• EXERCISE BRIEF:
Would you print the records below word for word, without the pictures?

Start of Block

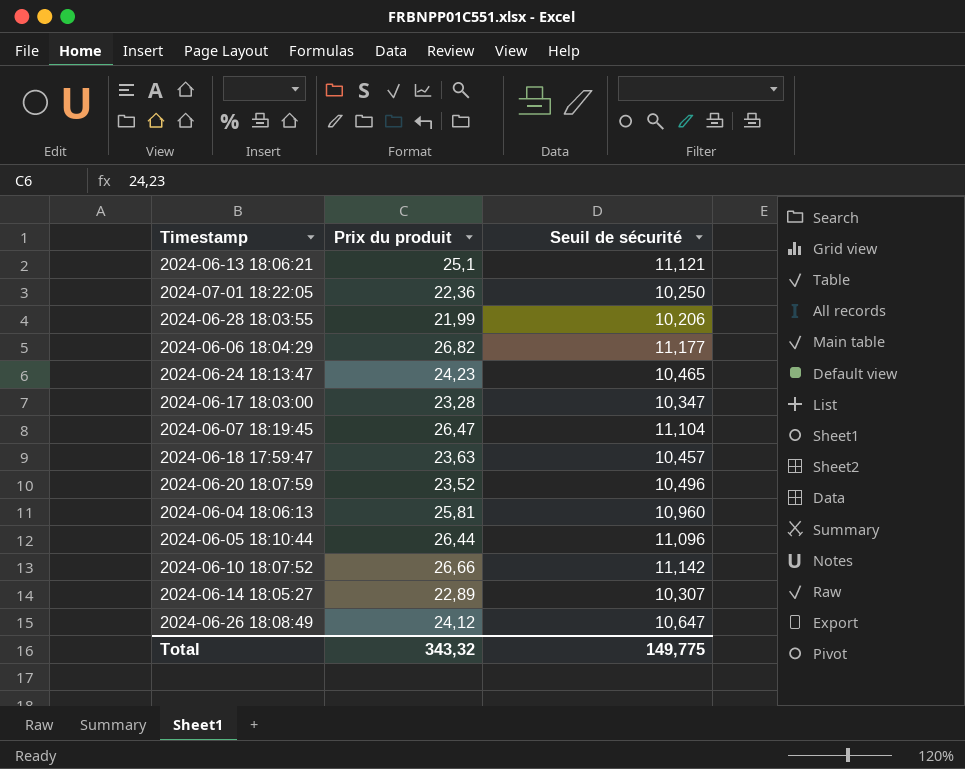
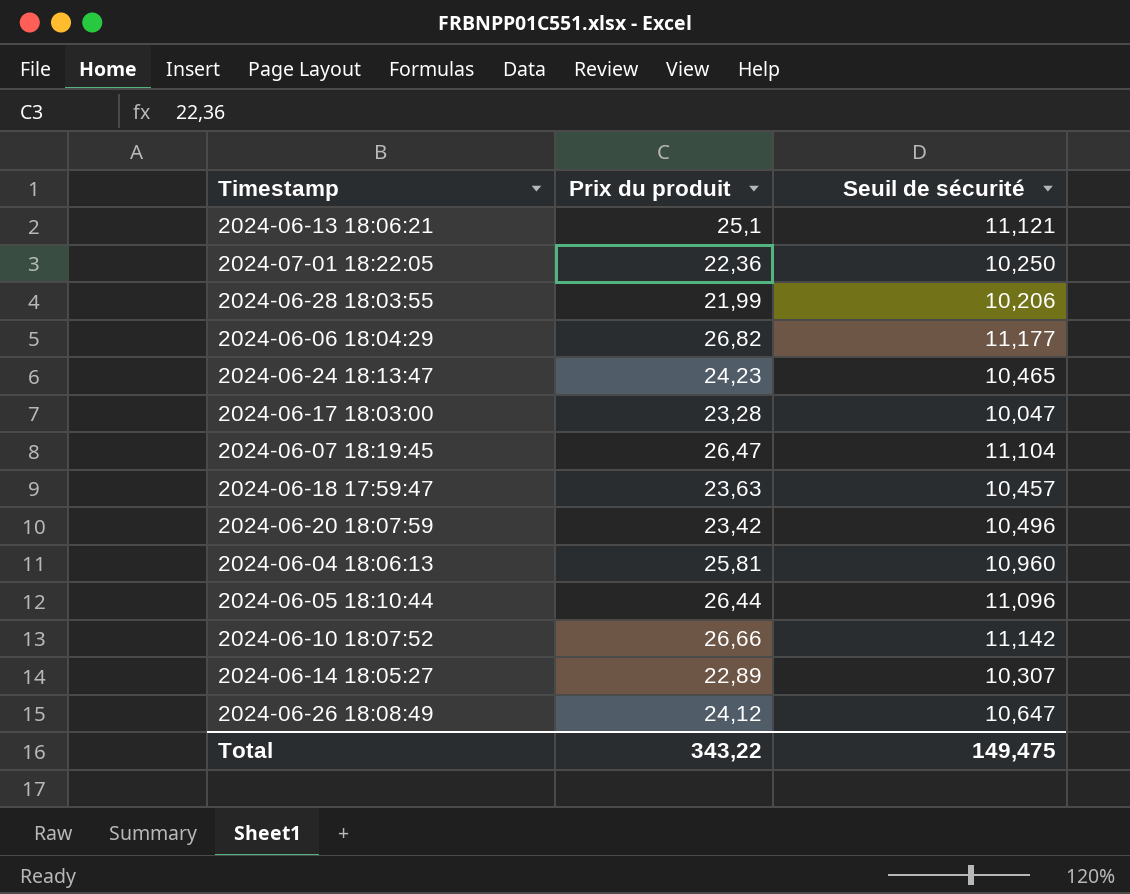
2024-06-17 18:03:00 | Seuil de sécurité: 10,347 -> 10,047
2024-06-20 18:07:59 | Prix du produit: 23,52 -> 23,42
Total | Prix du produit: 343,32 -> 343,22
Total | Seuil de sécurité: 149,775 -> 149,475

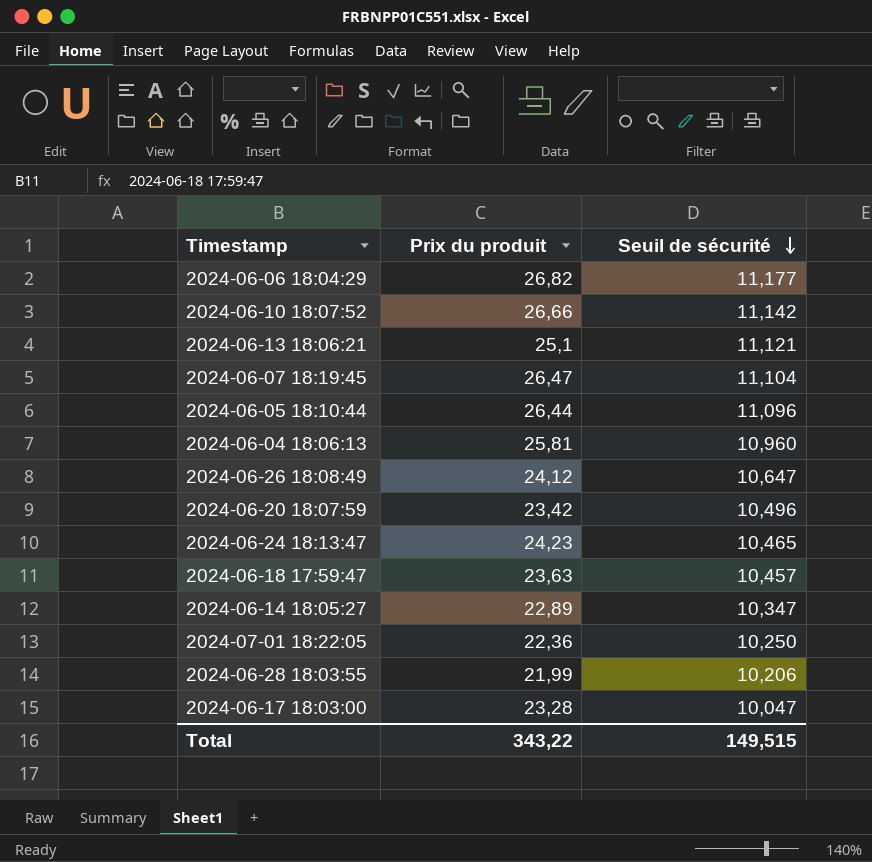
row order: none -> Seuil de sécurité descending
2024-06-14 18:05:27 | Seuil de sécurité: 10,307 -> 10,347
Total | Seuil de sécurité: 149,475 -> 149,515

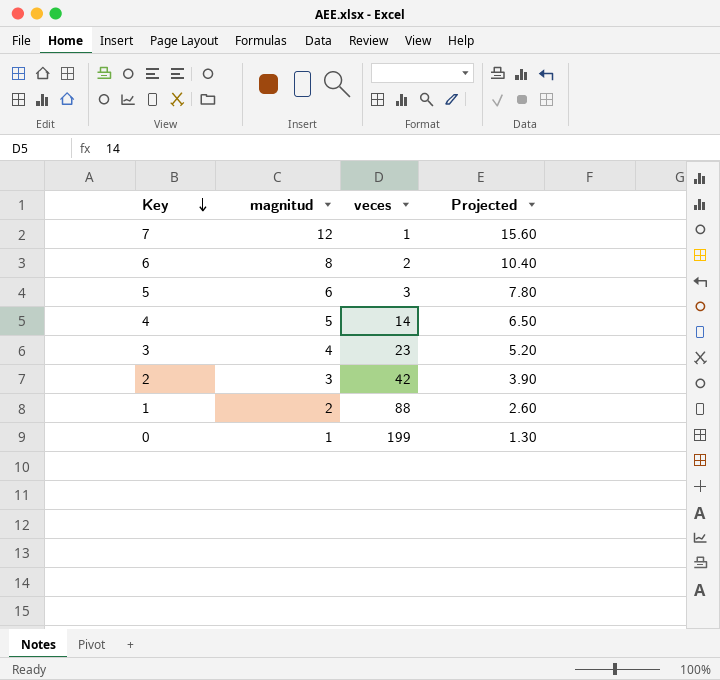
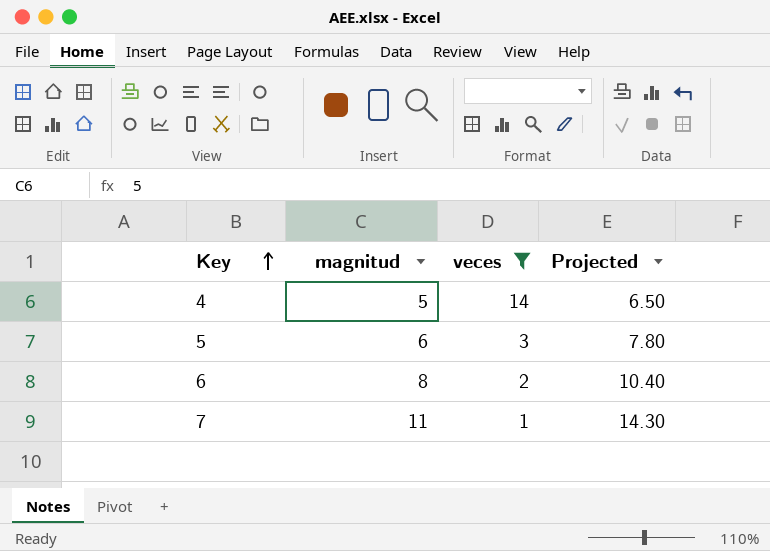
filter: none -> veces <= 14
row order: Key descending -> Key ascending
7 | magnitud: 12 -> 11
7 | Projected: 15.60 -> 14.30

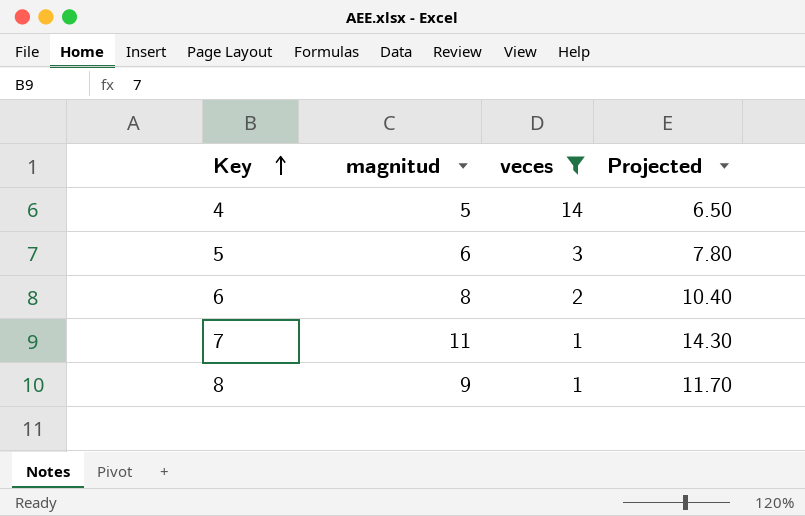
row 8: none -> 9 | 1 | 11.70

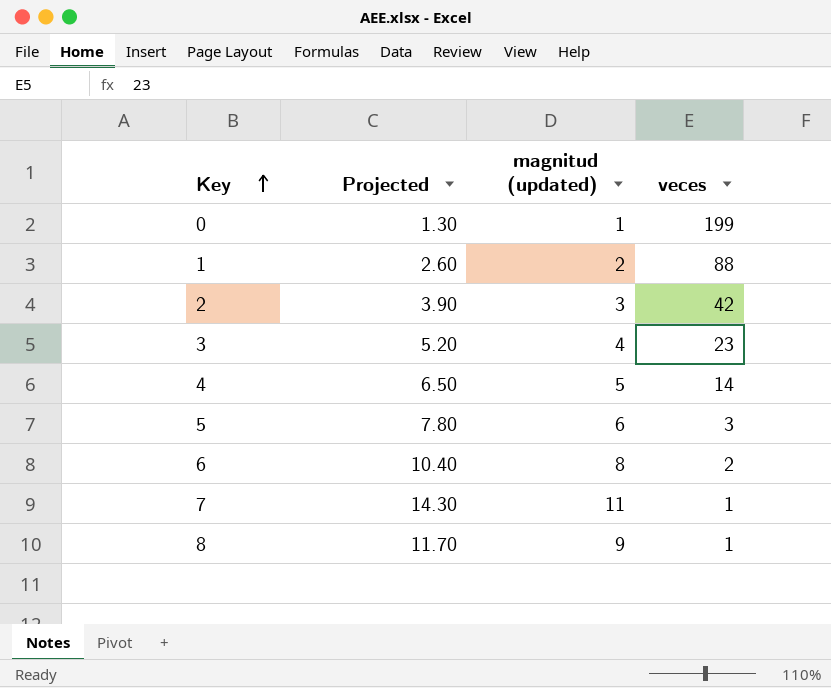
filter: veces <= 14 -> none
column Projected | position: 4 -> 2
column name: magnitud -> magnitud (updated)

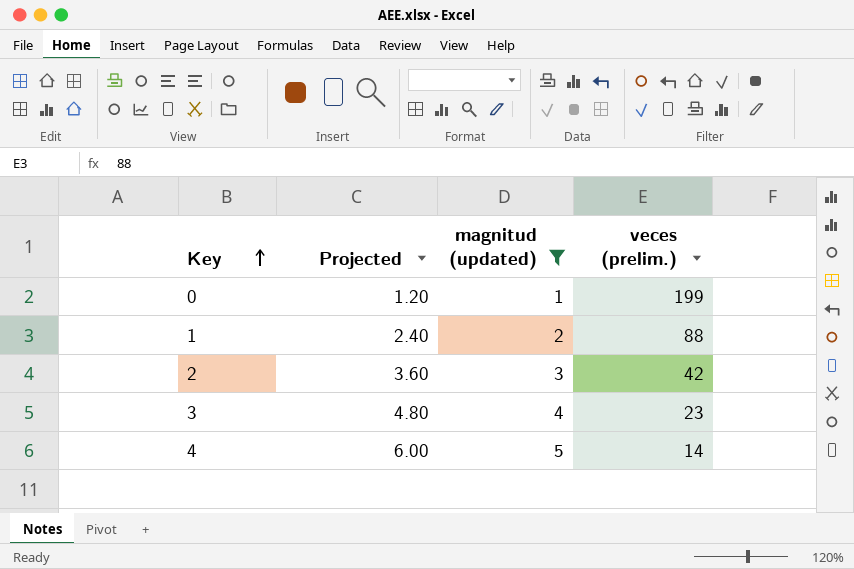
filter: none -> magnitud (updated) <= 5
column Projected | formula: [magnitud (updated)] * 1.3 -> [magnitud (updated)] * 1.2
column name: veces -> veces (prelim.)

End of Block

• COMPLETED EXERCISE:
2024-06-17 18:03:00 | Seuil de sécurité: 10,347 -> 10,047
2024-06-20 18:07:59 | Prix du produit: 23,52 -> 23,42
Total | Prix du produit: 343,32 -> 343,22
Total | Seuil de sécurité: 149,775 -> 149,475

row order: none -> Seuil de sécurité descending
2024-06-14 18:05:27 | Seuil de sécurité: 10,307 -> 10,347
Total | Seuil de sécurité: 149,475 -> 149,515

filter: none -> veces <= 14
row order: Key descending -> Key ascending
7 | magnitud: 12 -> 11
7 | Projected: 15.60 -> 14.30

row 8: none -> 9 | 1 | 11.70

filter: veces <= 14 -> none
column Projected | position: 4 -> 2
column name: magnitud -> magnitud (updated)

filter: none -> magnitud (updated) <= 5
column Projected | formula: [magnitud (updated)] * 1.3 -> [magnitud (updated)] * 1.2
column name: veces -> veces (prelim.)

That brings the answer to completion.